O facto é surpreendente em si mesmo: em meados do século XIX, uns índios iletrados, que nunca tinham saído da América, nem conheciam o Atlântico ou a Europa, identificaram-se de tal maneira com a angústia dos irlandeses que se privaram do pouco que ainda tinham para ajudar quem lhes parecia mais necessitado. Assim como os Choctaw não sabiam muito acerca da Irlanda, a maioria dos irlandeses ignorava que existia uma tribo chamada Choctaw. Mas esta ignorância mútua acabou para todo o sempre.
O extermínio massivo dos irlandeses ocorreu entre 1845 e 1849. Nesses quatro anos, cerca de milhão e meio de irlandeses morreu à fome, cerca de dois milhões fugiram para os Estados Unidos e um grande número naufragou no Atlântico. Muitas vezes fala-se de um genocídio cometido pelo Reino Unido, que naquela época dominava inteiramente a ilha. Tecnicamente, não terá havido o propósito de matar. Criaram-se as condições que geraram a fome apenas com o intuito de obter maior lucro; depois, não se remediou a situação e, em quatro anos, um quinto da população morreu. Quando o Governo do Reino Unido obrigou a Irlanda à monocultura da batata, tinha consciência de impedir o seu desenvolvimento económico, mas não esperava que uma praga devastasse completamente essa única cultura e privasse a ilha de alimento. Em face do desastre, Londres manteve as proibições e pensou fazer qualquer coisa, mas acabou por deixar a desgraça seguir o seu curso.
Em contrapartida, do outro lado do Atlântico, fechados na sua «Reserva», os Choctaw amealharam os poucos fundos que tinham e enviaram-nos para o outro lado do Atlântico, para os irlandeses comprarem alimentos. Ainda hoje, as comunidades irlandesas de todo o mundo recordam a generosidade dos Choctaw e, volta e meia, têm oportunidade de lhes agradecer. Em 2018, o Primeiro Ministro irlandês, a propósito de umas bolsas de estudo oferecidas a jovens Choctaw, falava do «vínculo sagrado que une para todo o sempre os nossos dois povos. A Irlanda nunca esqueceu e nunca esquecerá o vosso gesto de simpatia». Em 2017, num parque em Cork, na Irlanda, descerrou-se um memorial formado por nove penas de águia, metálicas, intitulado «Kindred Spirits» (os espíritos da amizade) em honra da generosidade dos Choctaw.
Os acontecimentos mais recentes fizeram reviver de modo expressivo esta estima desinteressada que cresce desde há 173 anos entre as duas margens do Atlântico.

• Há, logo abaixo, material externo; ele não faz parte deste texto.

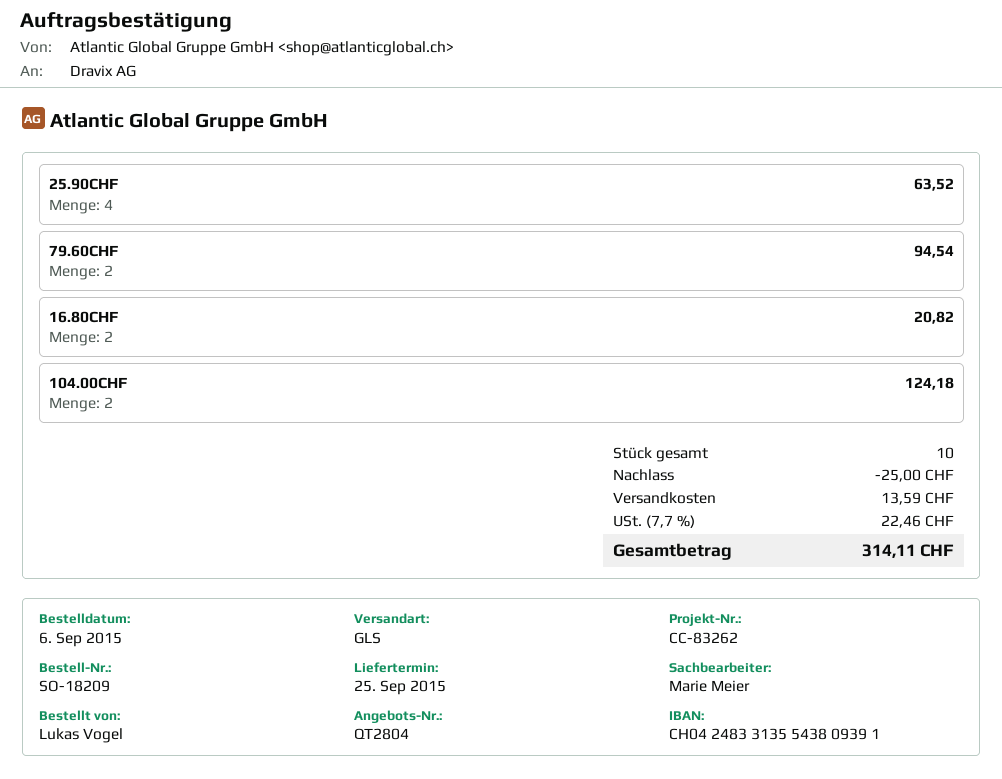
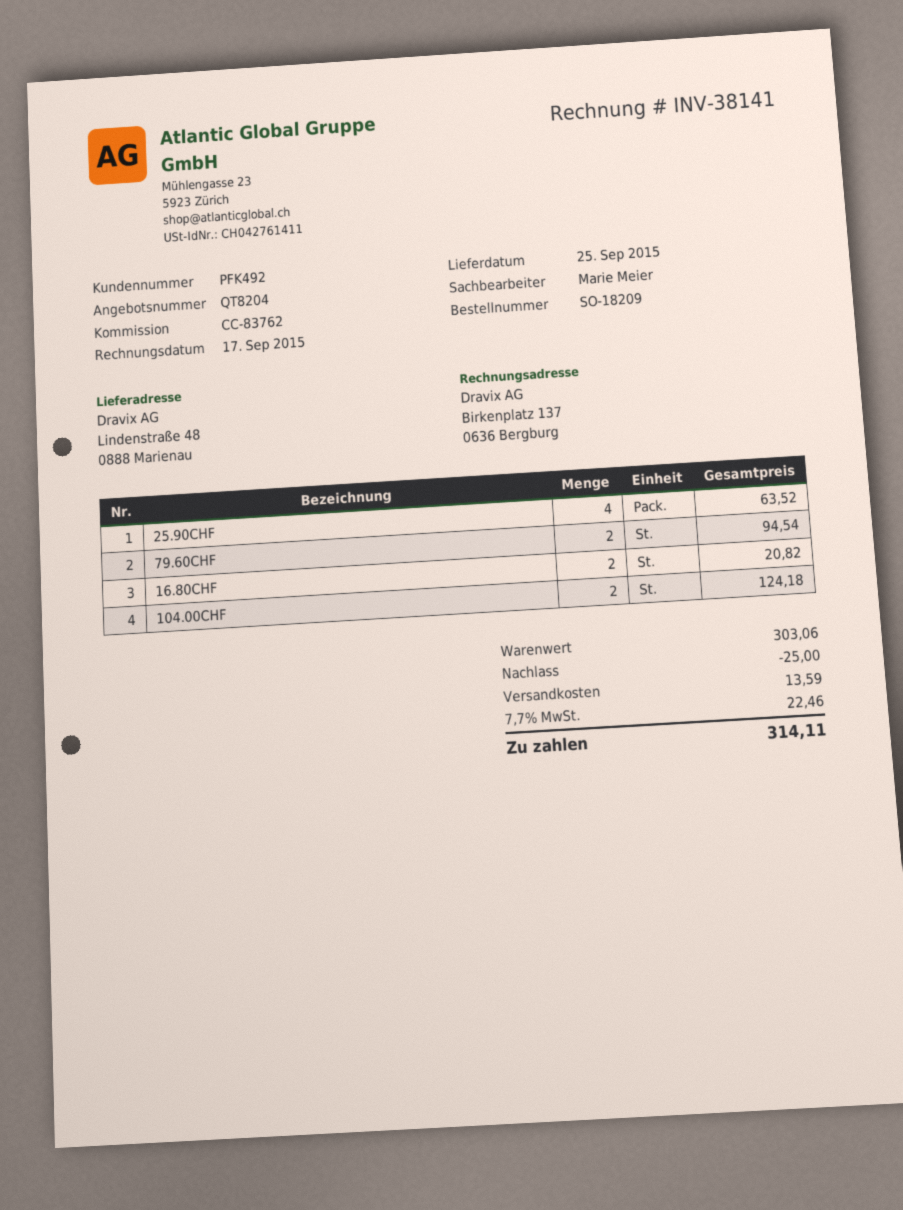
quote number: QT2804 -> QT8204
reference: CC-83262 -> CC-83762

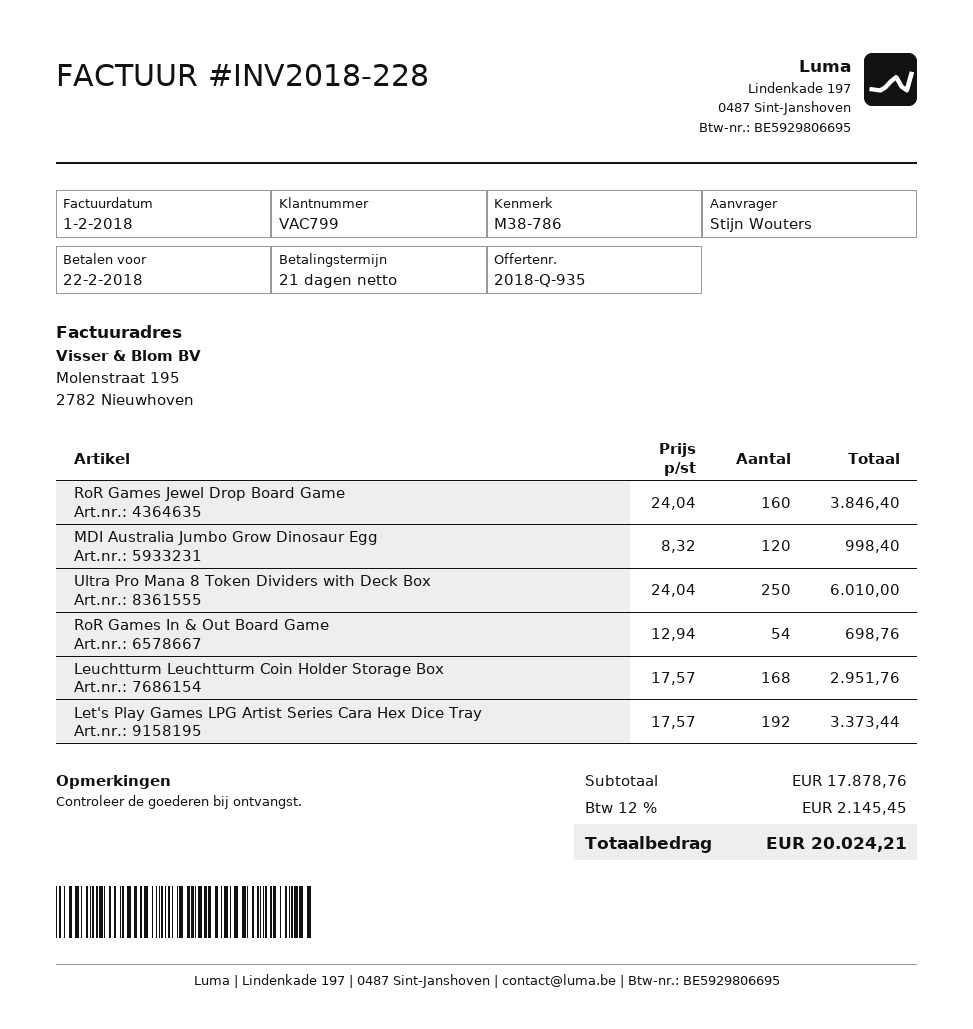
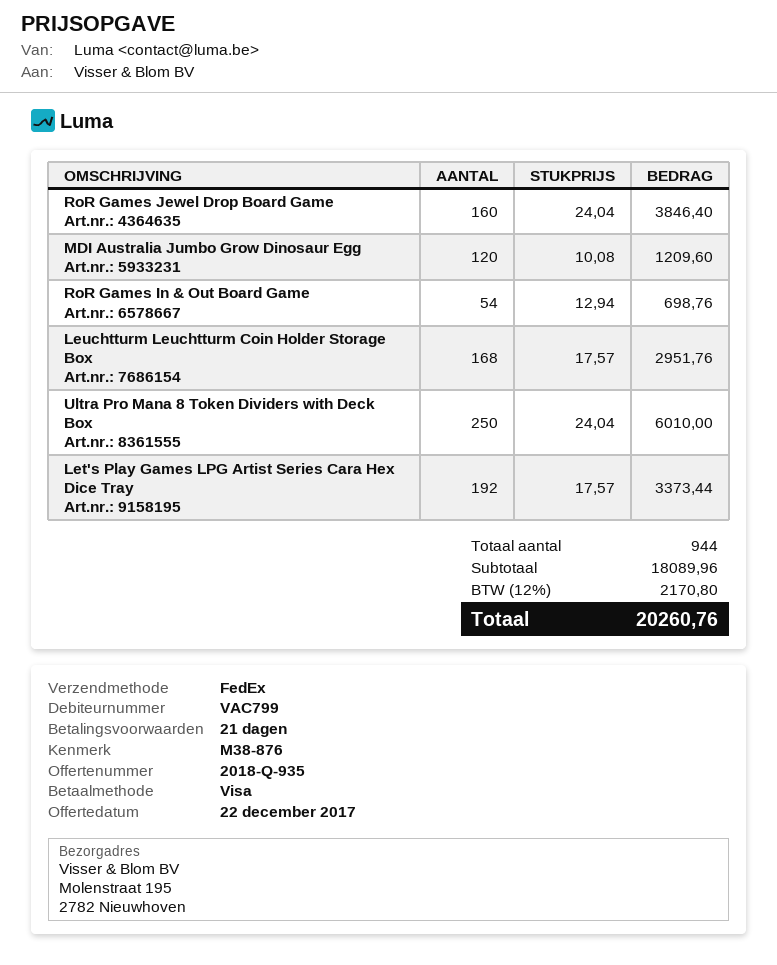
reference: M38-786 -> M38-876
MDI Australia Jumbo Grow Dinosaur Egg: 120 x 8.32 = 998.40 -> 120 x 10.08 = 1209.60
subtotal: 17878.76 -> 18089.96
tax: 12% = 2145.45 -> 12% = 2170.80
total: 20024.21 -> 20260.76

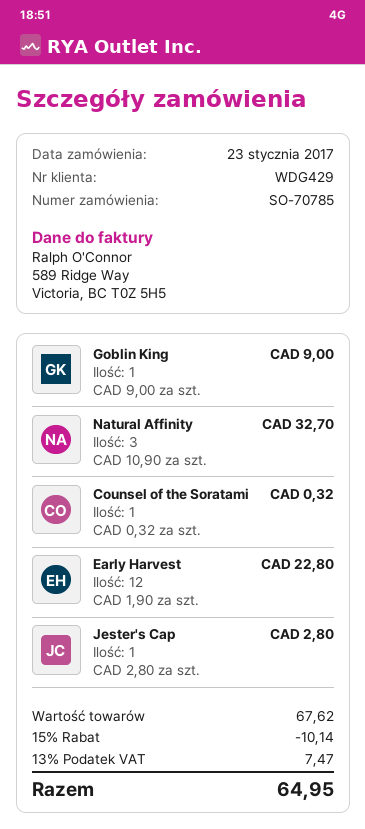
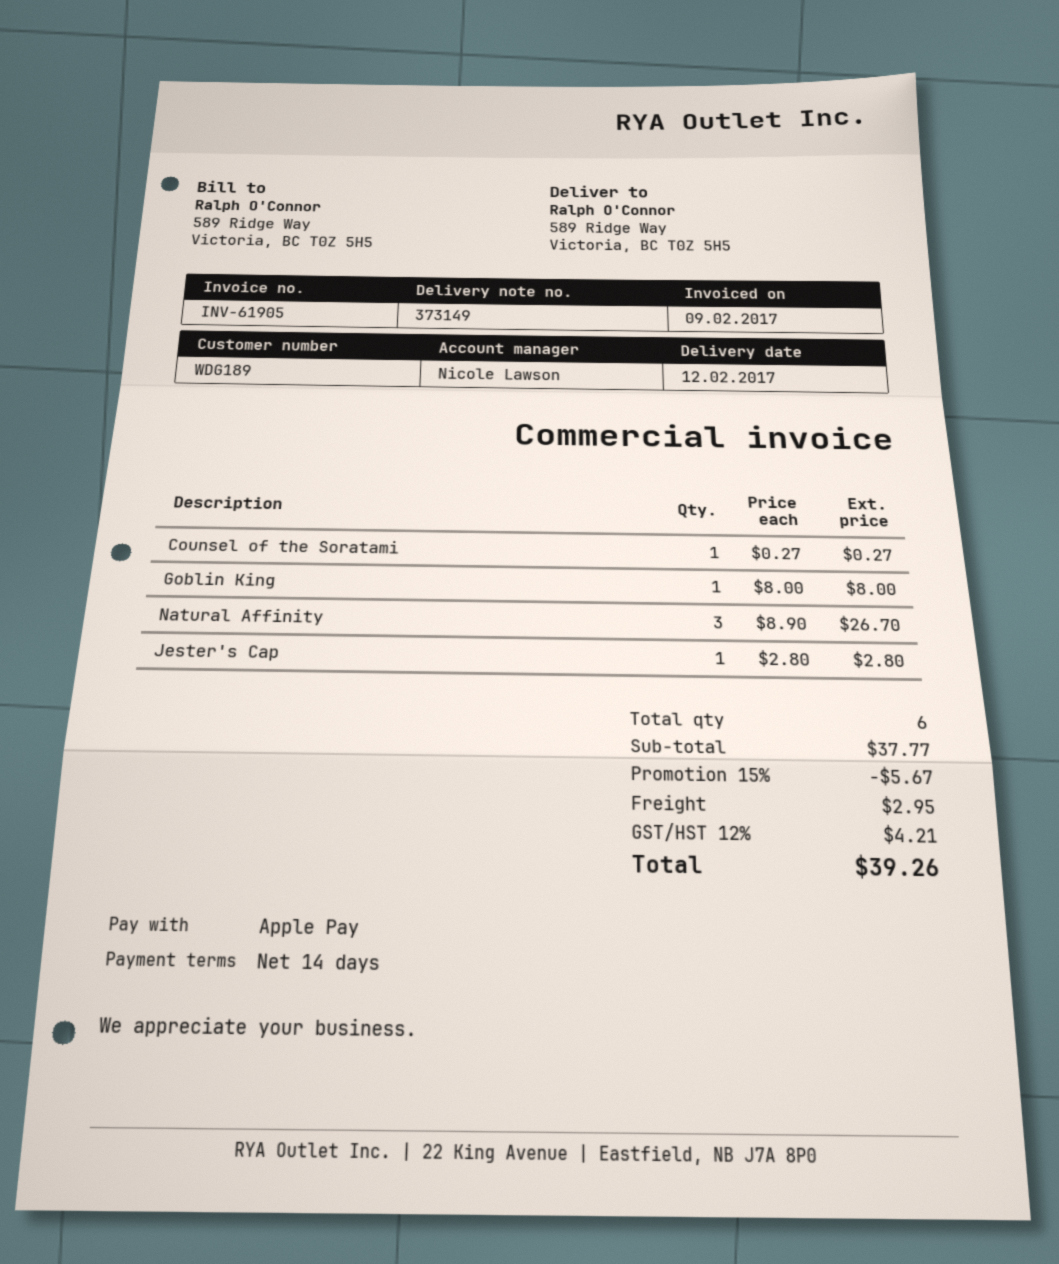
customer number: WDG429 -> WDG189
Goblin King: 1 x 9.00 = 9.00 -> 1 x 8.00 = 8.00
Natural Affinity: 3 x 10.90 = 32.70 -> 3 x 8.90 = 26.70
Counsel of the Soratami: 1 x 0.32 = 0.32 -> 1 x 0.27 = 0.27
Early Harvest: 12 x 1.90 = 22.80 -> none
subtotal: 67.62 -> 37.77
discount: 15% = 10.14 -> 15% = 5.67
shipping: none -> 2.95
tax: 13% = 7.47 -> 12% = 4.21
total: 64.95 -> 39.26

Neste momento, existem cerca de 200 mil índios Choctaw, metade dos quais na zona de Oklahoma. Ainda são muito pobres – cerca de 40% não tem água potável e 10% não têm sequer electricidade –, em geral as condições higiénicas são más e talvez por isso registam uma das taxas mais elevadas de infecção por Covid 19 nos E.U.A. Há poucos dias, quando os irlandeses receberam a notícia de que há milhares de pessoas infectadas na comunidade Choctaw e uma centena de mortos, mobilizaram-se e enviaram-lhes três milhões de dólares.